Speaking on the achievement, AFC President and Chief Executive Officer, Samaila Zubairu, said Africa’s future growth will depend on interconnected infrastructure systems rather than isolated projects. He explained that integrating energy, transport, logistics, industry, and technology can unlock greater economic opportunities across the continent.
Zubairu noted that AFC has positioned itself at the center of Africa’s transformation by developing infrastructure platforms that support industrialisation, job creation, and long-term economic growth.
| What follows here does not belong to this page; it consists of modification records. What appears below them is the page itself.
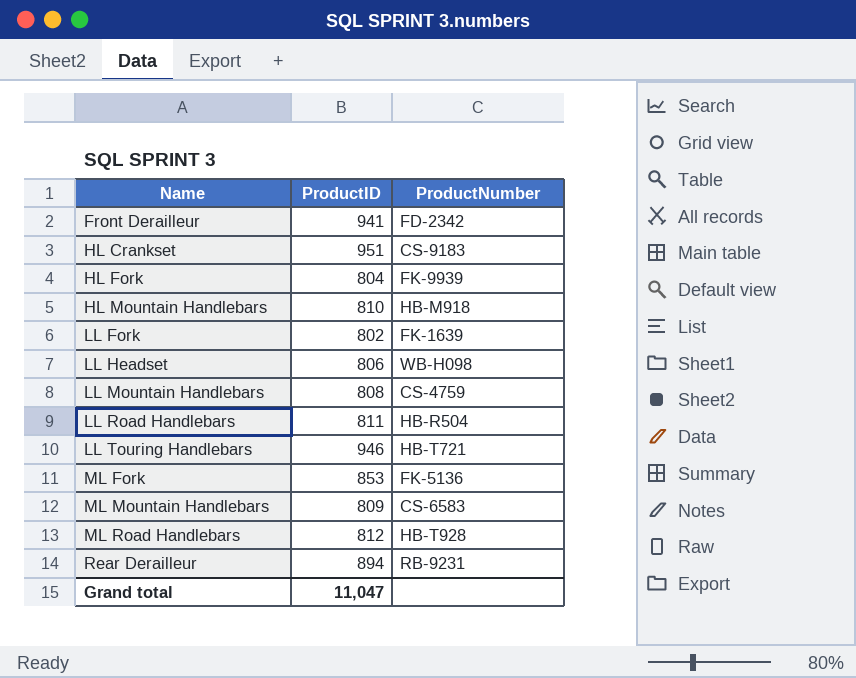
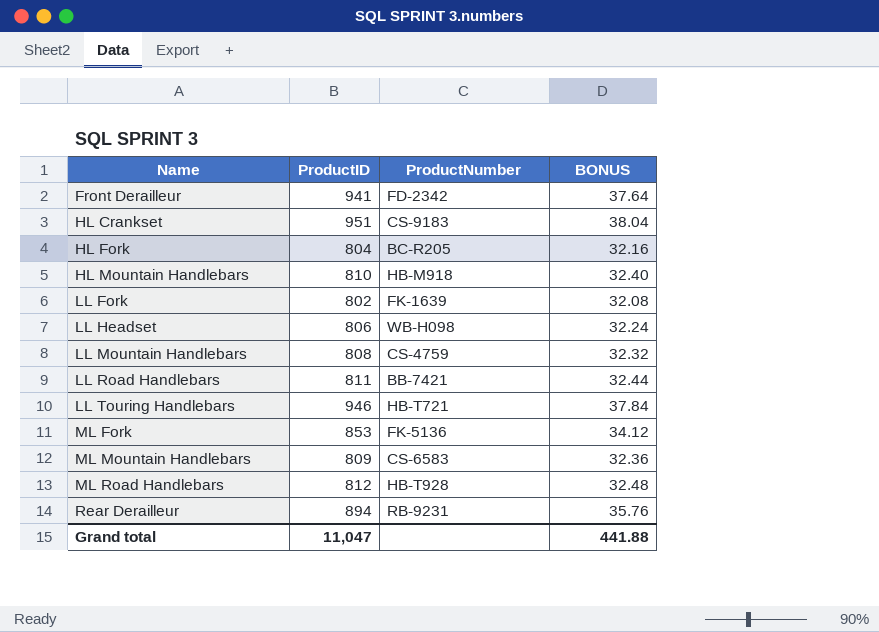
column BONUS | formula: none -> [ProductID] * 0.04
HL Fork | ProductNumber: FK-9939 -> BC-R205
LL Road Handlebars | ProductNumber: HB-R504 -> BB-7421

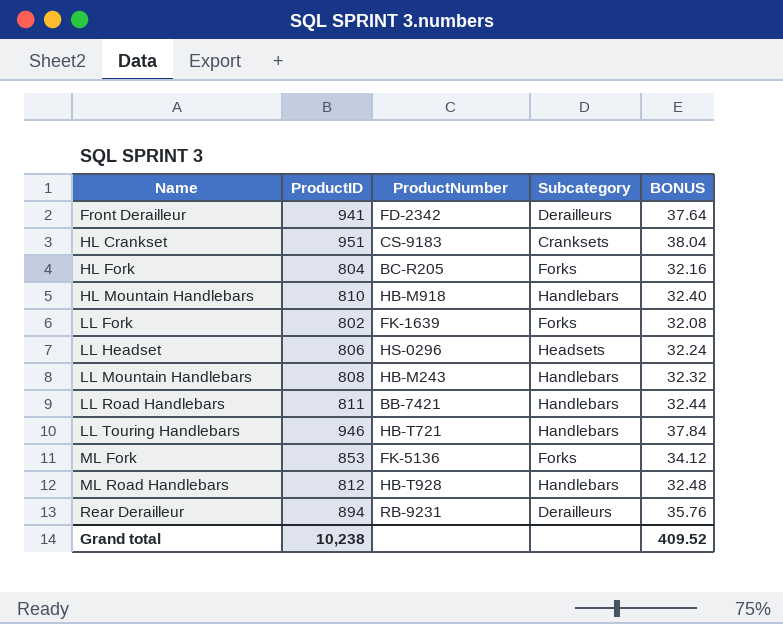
column Subcategory | position: none -> 4
row ML Mountain Handlebars: 809 | CS-6583 | 32.36 -> none
LL Headset | ProductNumber: WB-H098 -> HS-0296
LL Mountain Handlebars | ProductNumber: CS-4759 -> HB-M243
Grand total | ProductID: 11,047 -> 10,238
Grand total | BONUS: 441.88 -> 409.52

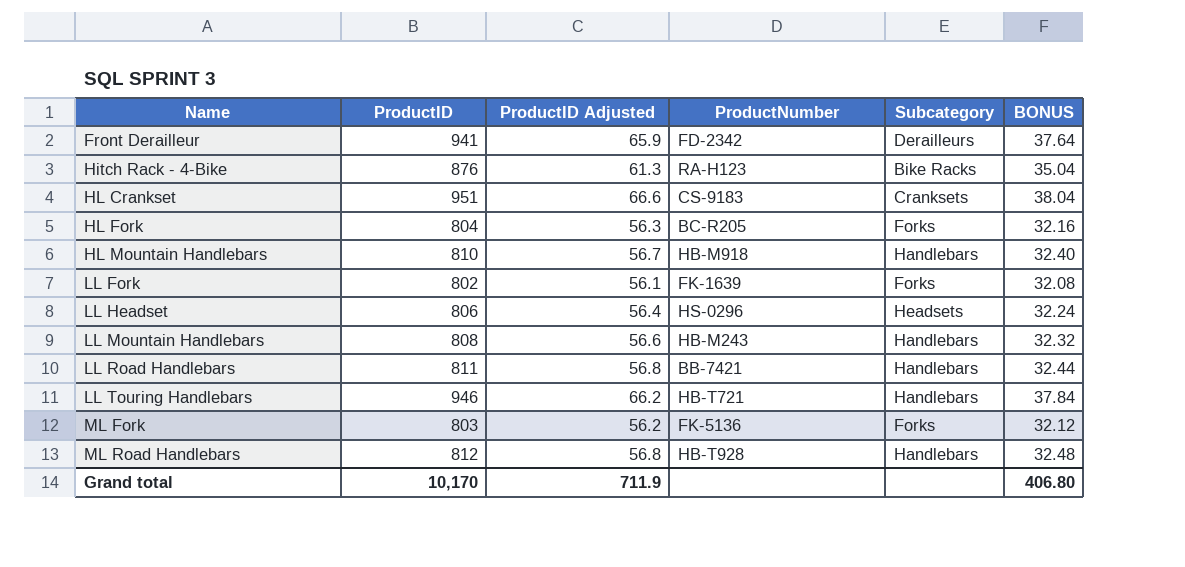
column ProductID Adjusted | formula: none -> [ProductID] * 0.07
row Rear Derailleur: 894 | RB-9231 | Derailleurs | 35.76 -> none
row Hitch Rack - 4-Bike: none -> 876 | 61.3 | RA-H123 | Bike Racks | 35.04
ML Fork | ProductID: 853 -> 803
ML Fork | BONUS: 34.12 -> 32.12
Grand total | ProductID: 10,238 -> 10,170
Grand total | BONUS: 409.52 -> 406.80

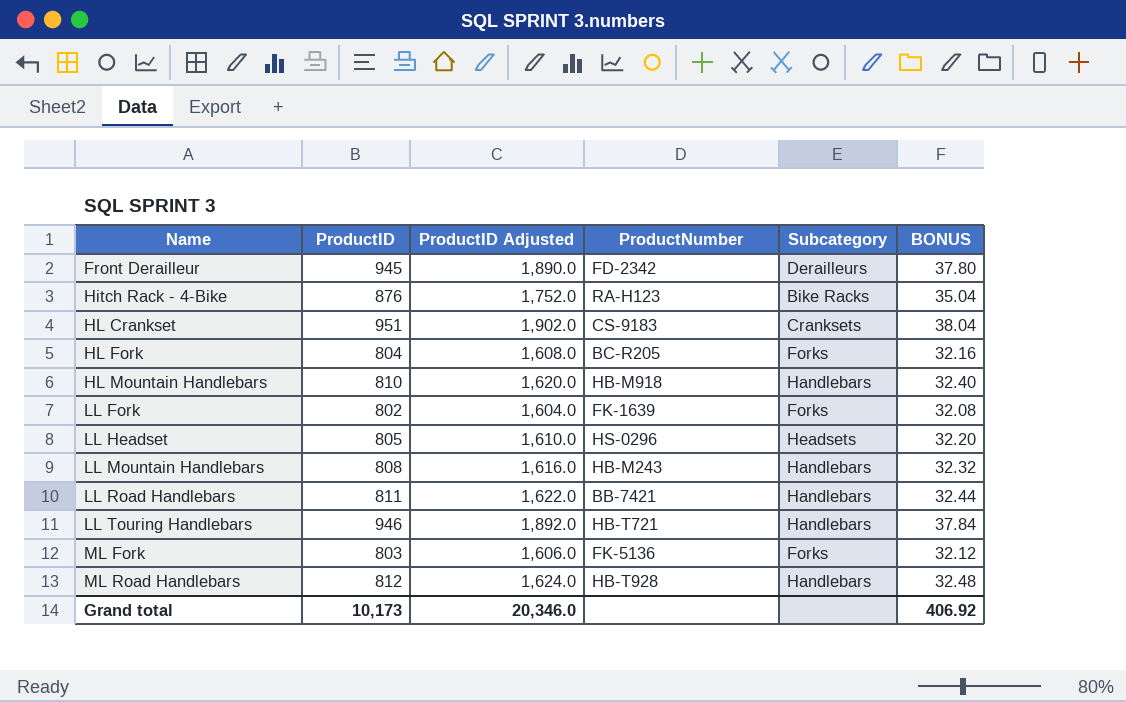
column ProductID Adjusted | formula: [ProductID] * 0.07 -> [ProductID] * 2
Front Derailleur | ProductID: 941 -> 945
Front Derailleur | BONUS: 37.64 -> 37.80
LL Headset | ProductID: 806 -> 805
LL Headset | BONUS: 32.24 -> 32.20
Grand total | ProductID: 10,170 -> 10,173
Grand total | ProductID Adjusted: 711.9 -> 20,346.0
Grand total | BONUS: 406.80 -> 406.92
The financing milestone comes during a period of expansion for the corporation. AFC recently announced plans to establish its first regional office outside Lagos in Nairobi. The announcement was made during the corporation’s flagship event, The Africa We Build Summit.
The corporation’s growth has also been reflected in its financial performance and continental reach. AFC’s total assets have now exceeded $19 billion, while its membership has expanded to 48 African countries.
In addition to attracting international funding, AFC said the new facility supports its broader goal of mobilising African institutional capital, including pension funds, for critical infrastructure projects. This objective aligns with recommendations outlined in the corporation’s recent infrastructure report focused on closing Africa’s financing gap.
The syndicated loan was coordinated by several leading global banks, including Barclays, Commerzbank, First Abu Dhabi Bank, and FirstRand Bank through its Rand Merchant Bank division. Numerous financial institutions from Europe, Asia, the Middle East, and Africa also participated in the transaction.
AFC Executive Board Member and Head of Financial Services, Banji Fehintola, described the successful fundraising as a major milestone for the corporation. He said the strong backing from international lenders demonstrates confidence in AFC’s financial strength, strategic direction, and ability to deliver large-scale infrastructure projects that create lasting economic benefits across Africa.
With this record funding secured, AFC is expected to accelerate major infrastructure and industrial projects aimed at supporting Africa’s economic development and long-term prosperity.